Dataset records
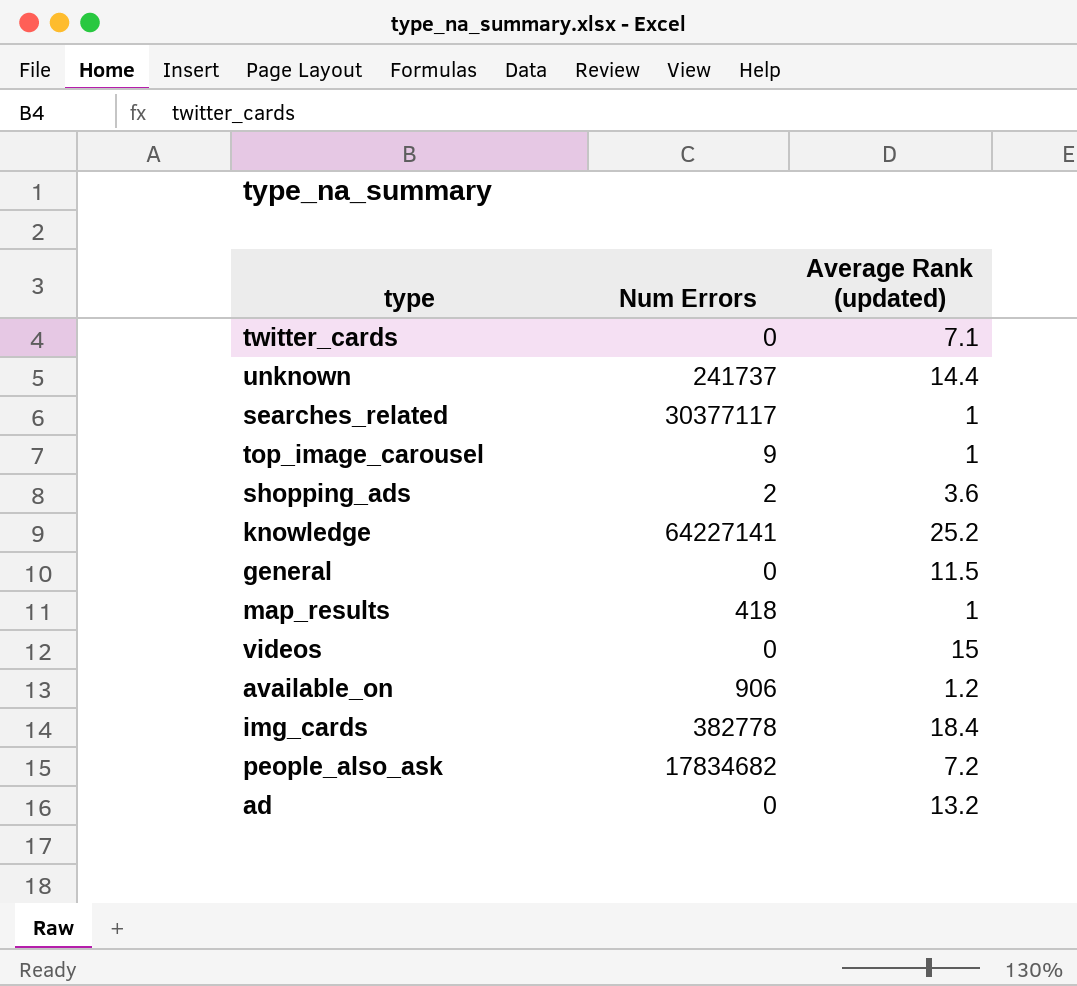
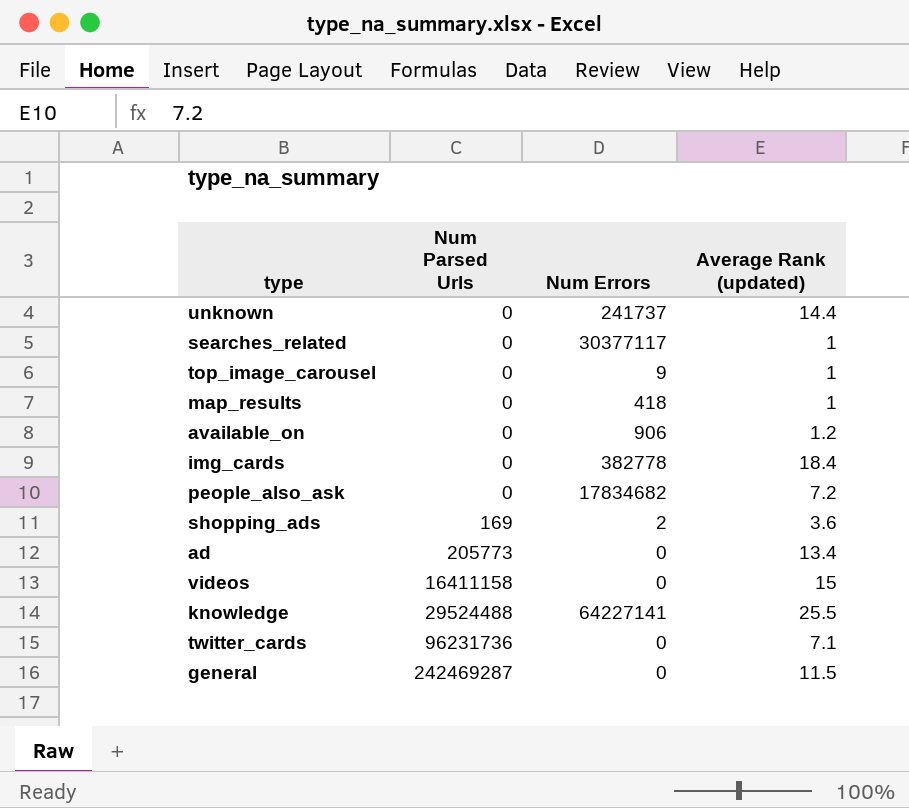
row order: none -> Num Parsed Urls ascending
column Num Parsed Urls | position: none -> 2
ad | Average Rank (updated): 13.2 -> 13.4
knowledge | Average Rank (updated): 25.2 -> 25.5

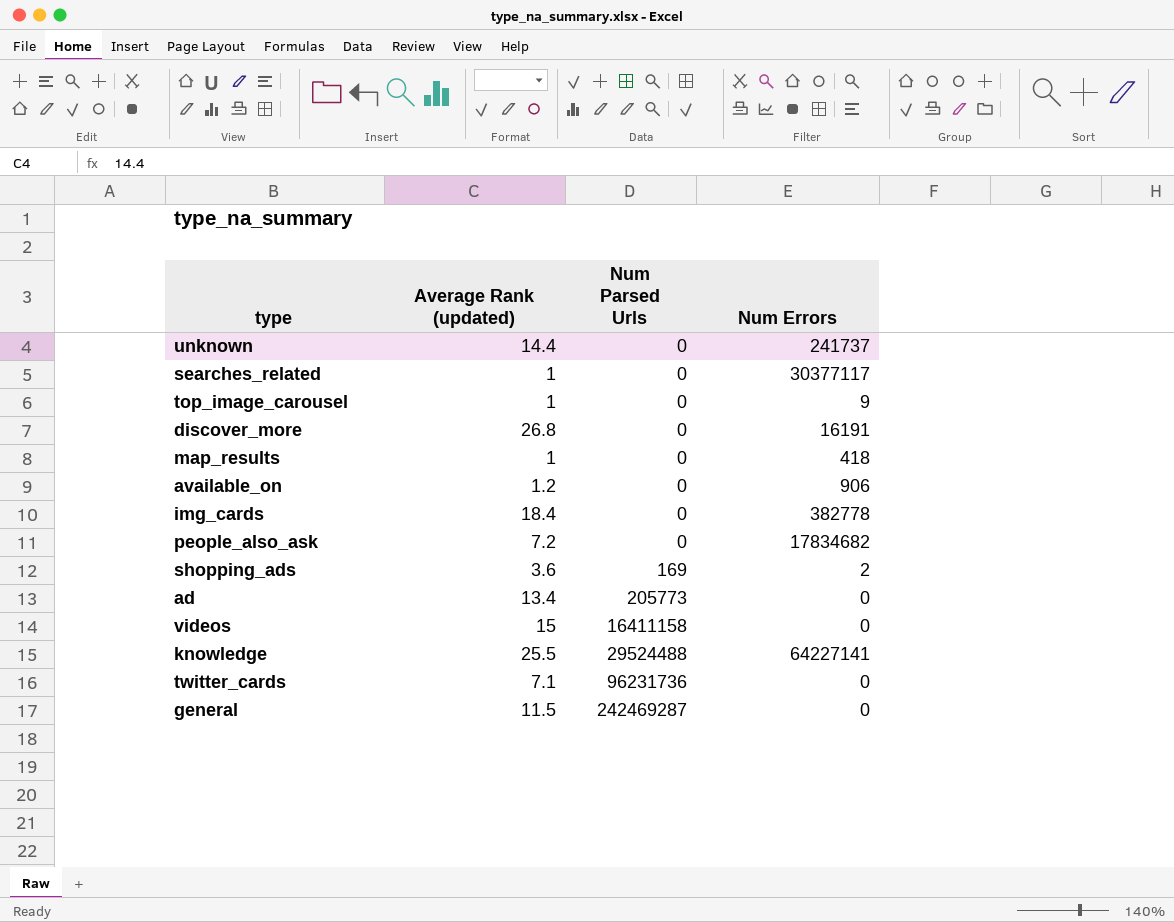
column Average Rank (updated) | position: 4 -> 2
row discover_more: none -> 26.8 | 0 | 16191

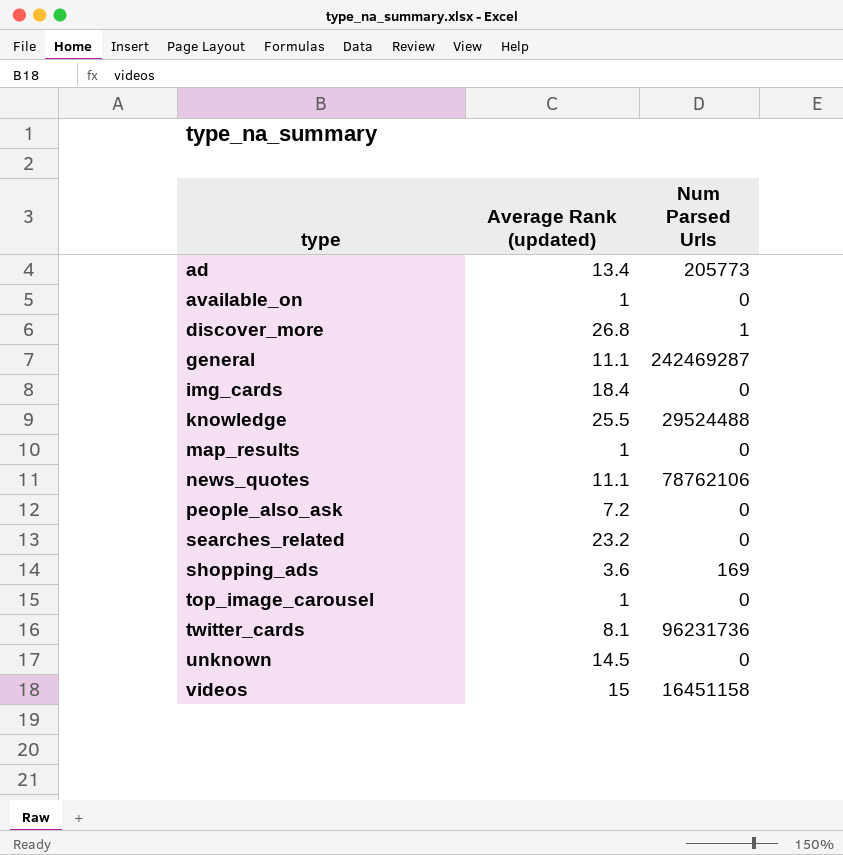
row order: Num Parsed Urls ascending -> type ascending
column Num Errors | position: 4 -> none
available_on | Average Rank (updated): 1.2 -> 1
discover_more | Num Parsed Urls: 0 -> 1
general | Average Rank (updated): 11.5 -> 11.1
row news_quotes: none -> 11.1 | 78762106
searches_related | Average Rank (updated): 1 -> 23.2
twitter_cards | Average Rank (updated): 7.1 -> 8.1
unknown | Average Rank (updated): 14.4 -> 14.5
videos | Num Parsed Urls: 16411158 -> 16451158

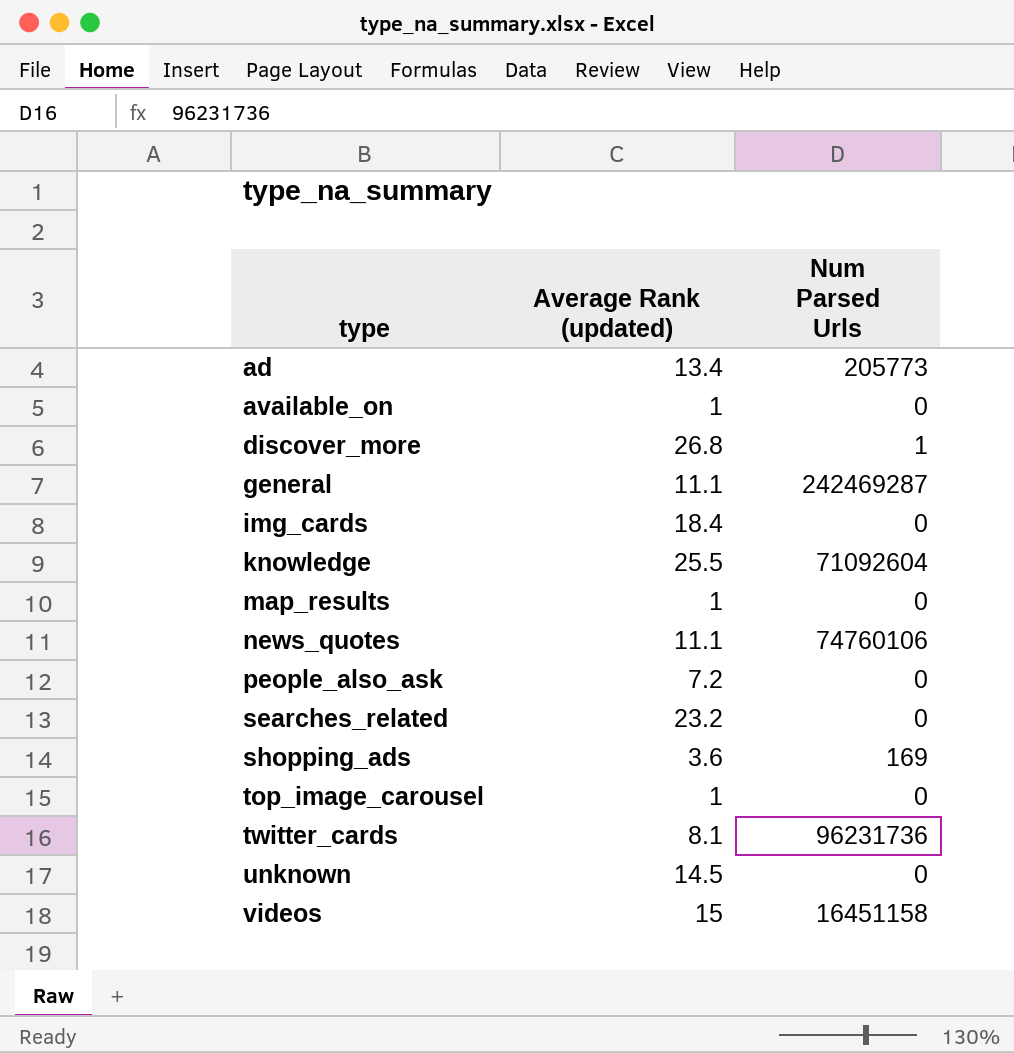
knowledge | Num Parsed Urls: 29524488 -> 71092604
news_quotes | Num Parsed Urls: 78762106 -> 74760106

### WHAT YOU WILL DO
Transcribe the entries above verbatim, excluding any image.

### SOLUTION TO THE PROBLEM
row order: none -> Num Parsed Urls ascending
column Num Parsed Urls | position: none -> 2
ad | Average Rank (updated): 13.2 -> 13.4
knowledge | Average Rank (updated): 25.2 -> 25.5

column Average Rank (updated) | position: 4 -> 2
row discover_more: none -> 26.8 | 0 | 16191

row order: Num Parsed Urls ascending -> type ascending
column Num Errors | position: 4 -> none
available_on | Average Rank (updated): 1.2 -> 1
discover_more | Num Parsed Urls: 0 -> 1
general | Average Rank (updated): 11.5 -> 11.1
row news_quotes: none -> 11.1 | 78762106
searches_related | Average Rank (updated): 1 -> 23.2
twitter_cards | Average Rank (updated): 7.1 -> 8.1
unknown | Average Rank (updated): 14.4 -> 14.5
videos | Num Parsed Urls: 16411158 -> 16451158

knowledge | Num Parsed Urls: 29524488 -> 71092604
news_quotes | Num Parsed Urls: 78762106 -> 74760106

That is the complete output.